• _WHAT YOU NEED TO DO_: Could the lines from the line bearing "[80,160,192,173] Explore Electron" to the end of the records below be copied exactly, with the pictures left out and no other lines added?

• _Revision comparison data_:
_ _ _

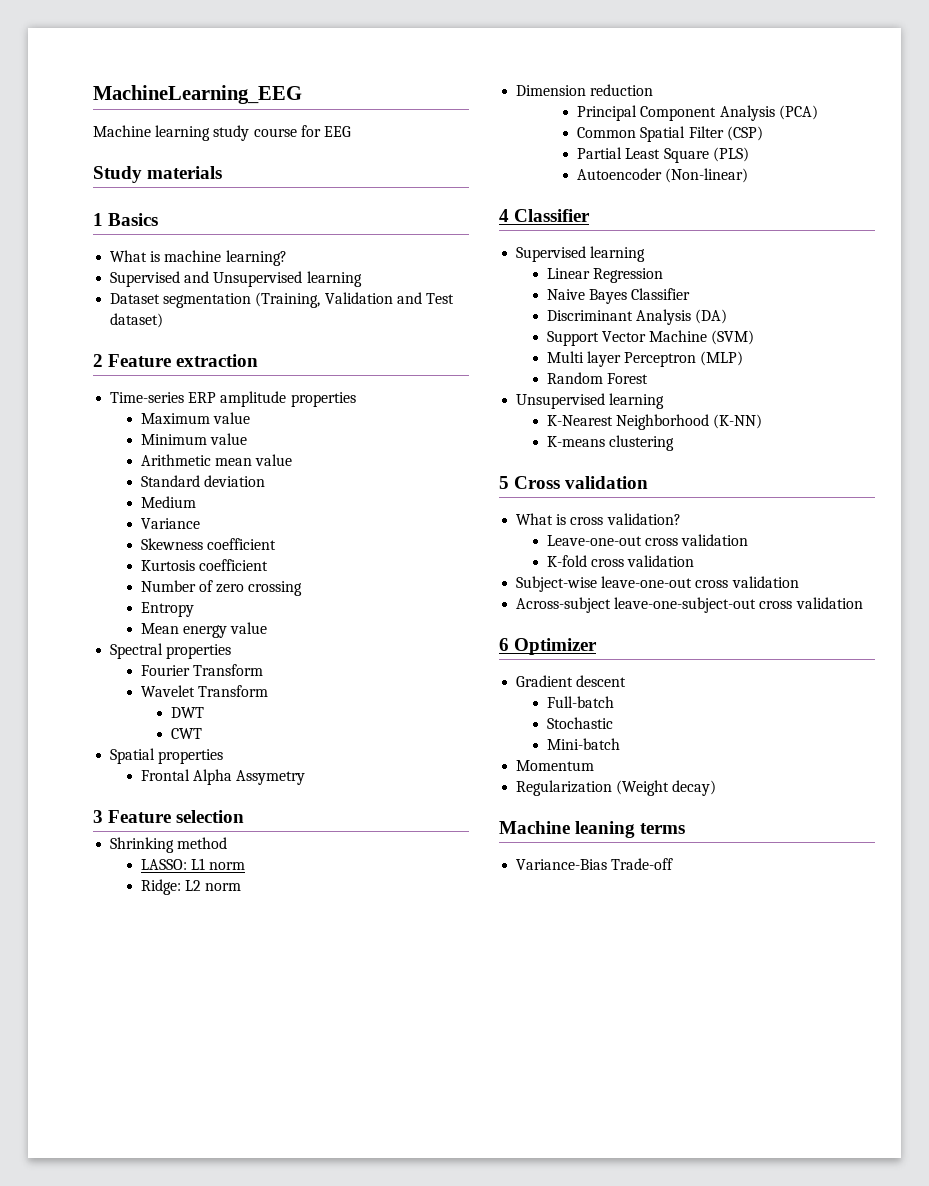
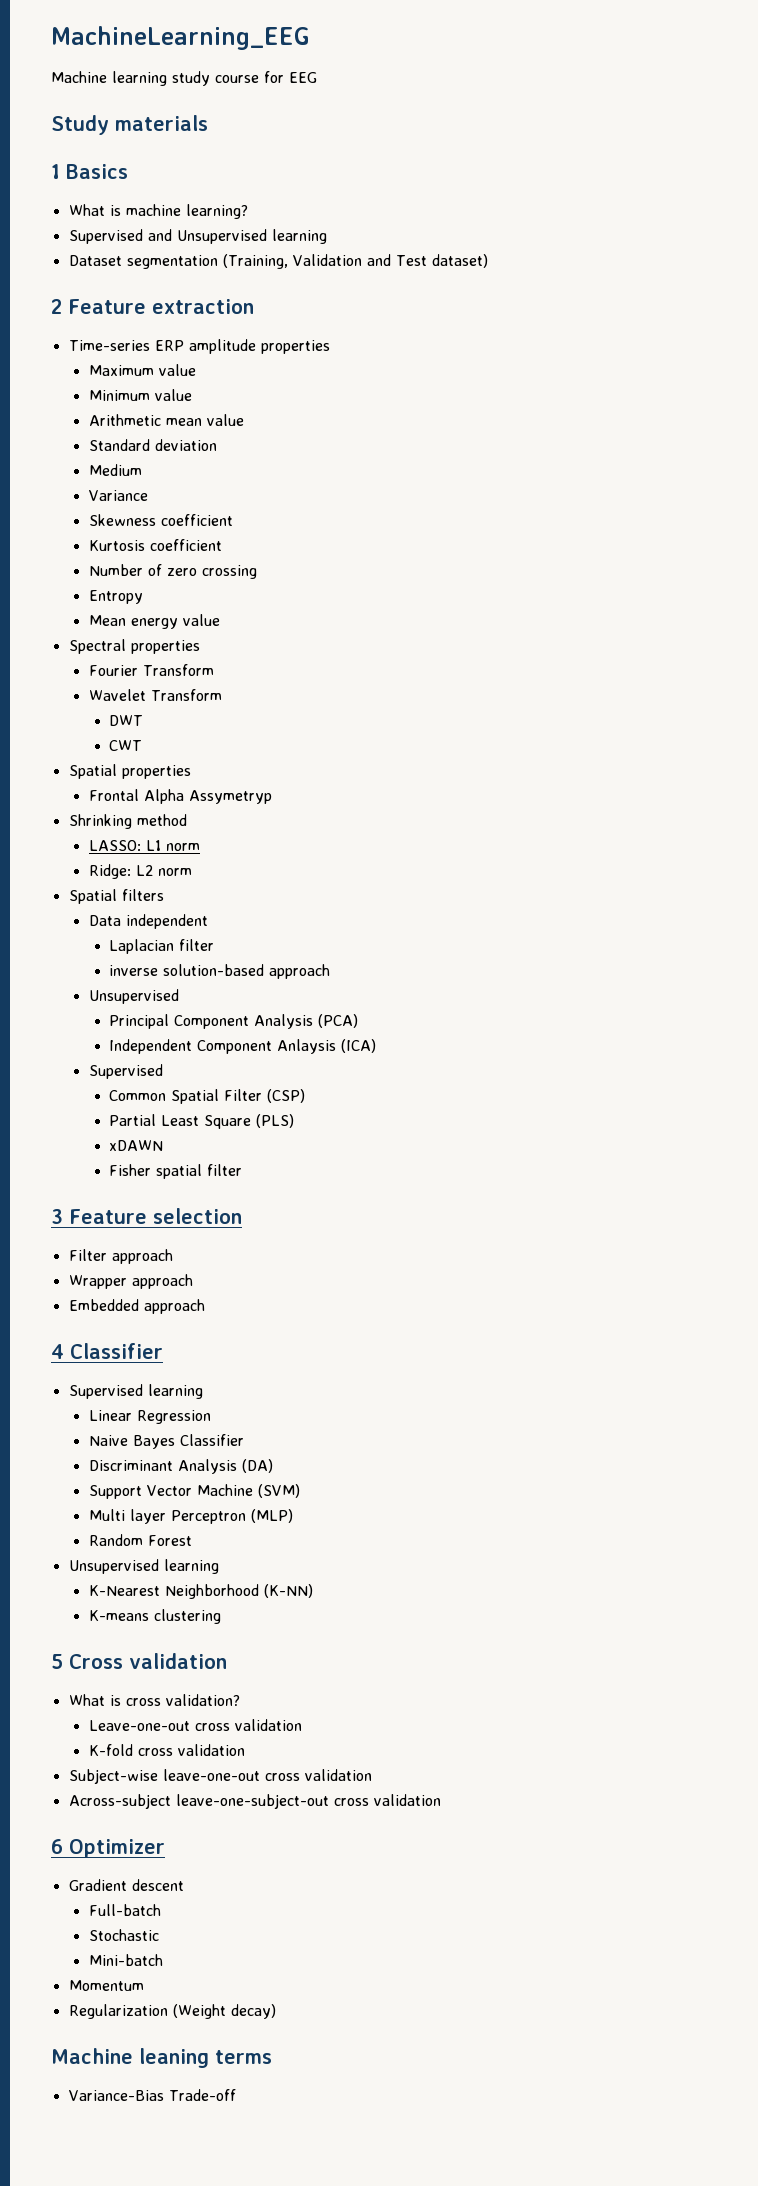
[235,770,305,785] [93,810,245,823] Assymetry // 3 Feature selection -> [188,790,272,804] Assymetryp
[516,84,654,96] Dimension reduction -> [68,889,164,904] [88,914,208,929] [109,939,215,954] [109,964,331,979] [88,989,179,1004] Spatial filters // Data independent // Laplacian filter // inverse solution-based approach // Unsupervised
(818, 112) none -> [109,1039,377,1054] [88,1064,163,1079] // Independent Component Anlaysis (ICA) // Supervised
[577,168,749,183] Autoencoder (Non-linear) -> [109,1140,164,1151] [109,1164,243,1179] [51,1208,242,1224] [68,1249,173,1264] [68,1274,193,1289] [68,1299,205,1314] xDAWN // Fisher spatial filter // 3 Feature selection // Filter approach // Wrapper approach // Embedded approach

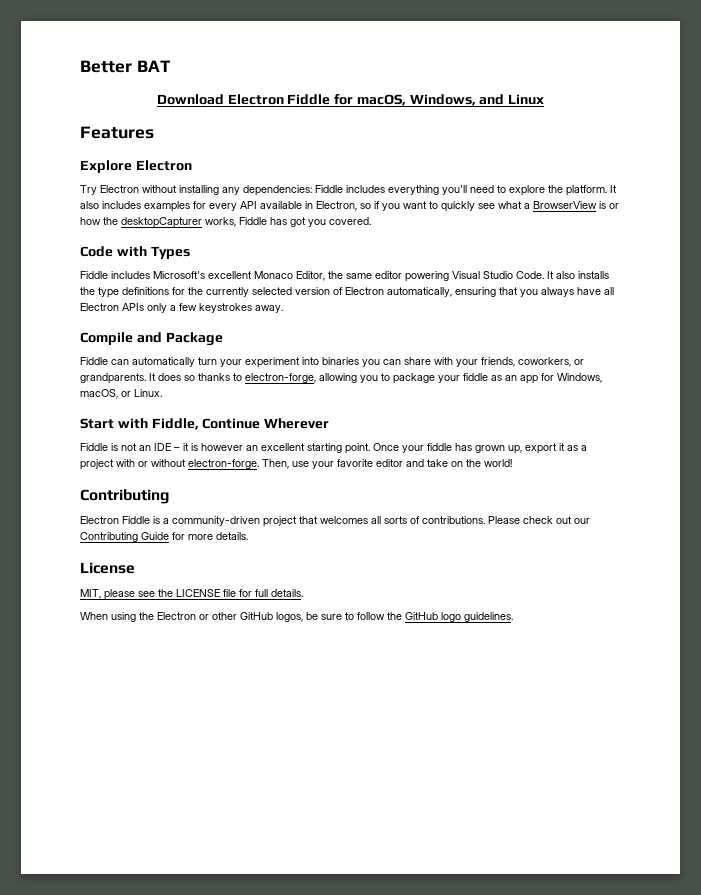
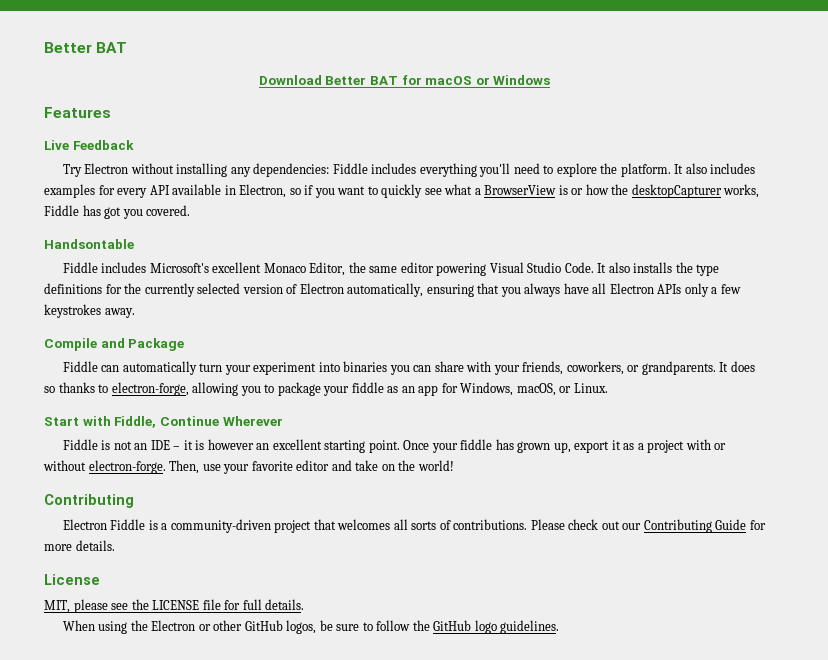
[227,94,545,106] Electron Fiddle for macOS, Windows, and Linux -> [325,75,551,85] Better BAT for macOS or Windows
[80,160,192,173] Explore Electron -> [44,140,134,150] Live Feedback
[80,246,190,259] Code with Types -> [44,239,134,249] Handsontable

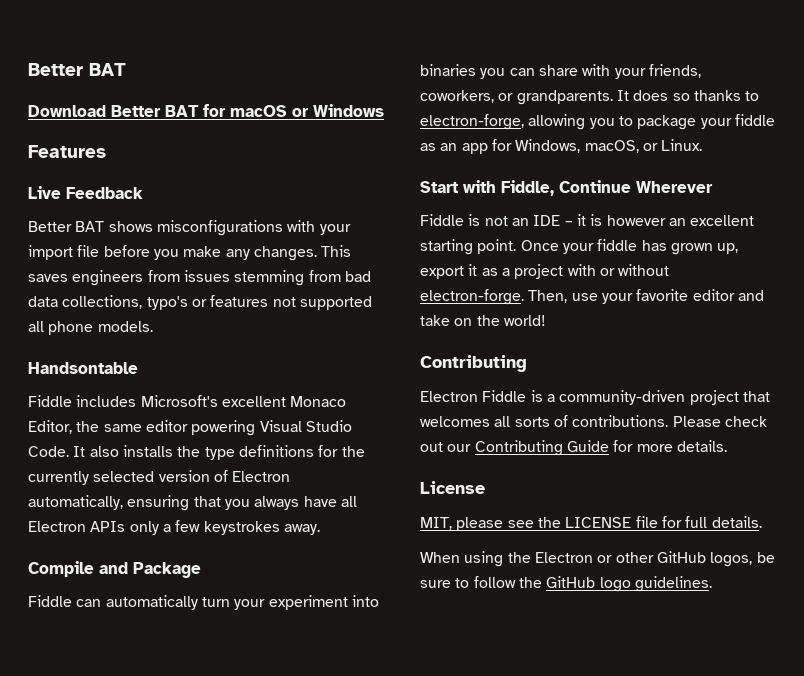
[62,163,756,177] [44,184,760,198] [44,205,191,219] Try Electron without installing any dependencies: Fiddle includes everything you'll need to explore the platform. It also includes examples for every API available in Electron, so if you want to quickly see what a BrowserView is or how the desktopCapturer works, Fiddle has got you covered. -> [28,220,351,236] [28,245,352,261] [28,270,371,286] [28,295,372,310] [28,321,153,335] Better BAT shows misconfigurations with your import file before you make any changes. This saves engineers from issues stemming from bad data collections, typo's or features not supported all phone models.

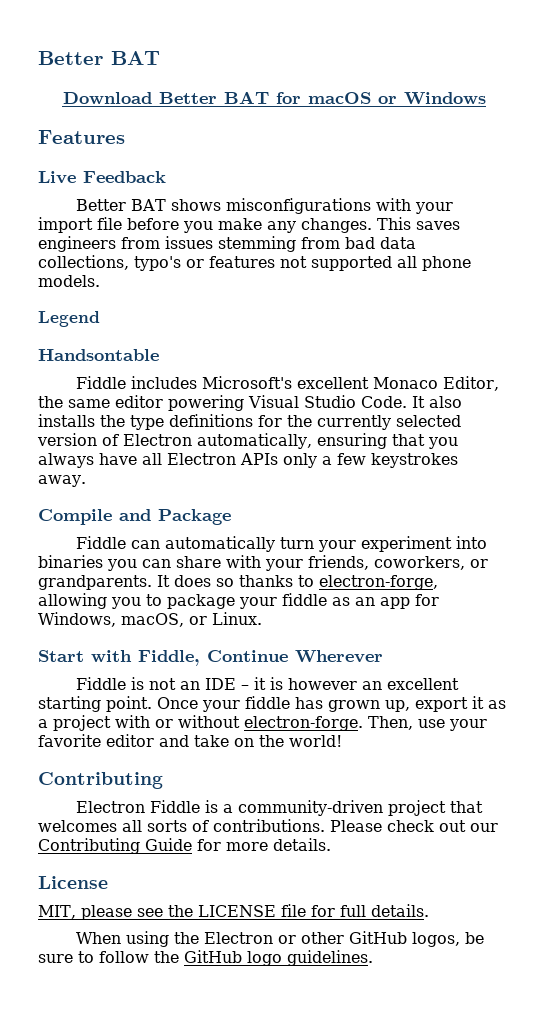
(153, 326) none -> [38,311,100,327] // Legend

_ _ _

• _SOLUTION FOR THIS PROBLEM_:
[80,160,192,173] Explore Electron -> [44,140,134,150] Live Feedback
[80,246,190,259] Code with Types -> [44,239,134,249] Handsontable

[62,163,756,177] [44,184,760,198] [44,205,191,219] Try Electron without installing any dependencies: Fiddle includes everything you'll need to explore the platform. It also includes examples for every API available in Electron, so if you want to quickly see what a BrowserView is or how the desktopCapturer works, Fiddle has got you covered. -> [28,220,351,236] [28,245,352,261] [28,270,371,286] [28,295,372,310] [28,321,153,335] Better BAT shows misconfigurations with your import file before you make any changes. This saves engineers from issues stemming from bad data collections, typo's or features not supported all phone models.

(153, 326) none -> [38,311,100,327] // Legend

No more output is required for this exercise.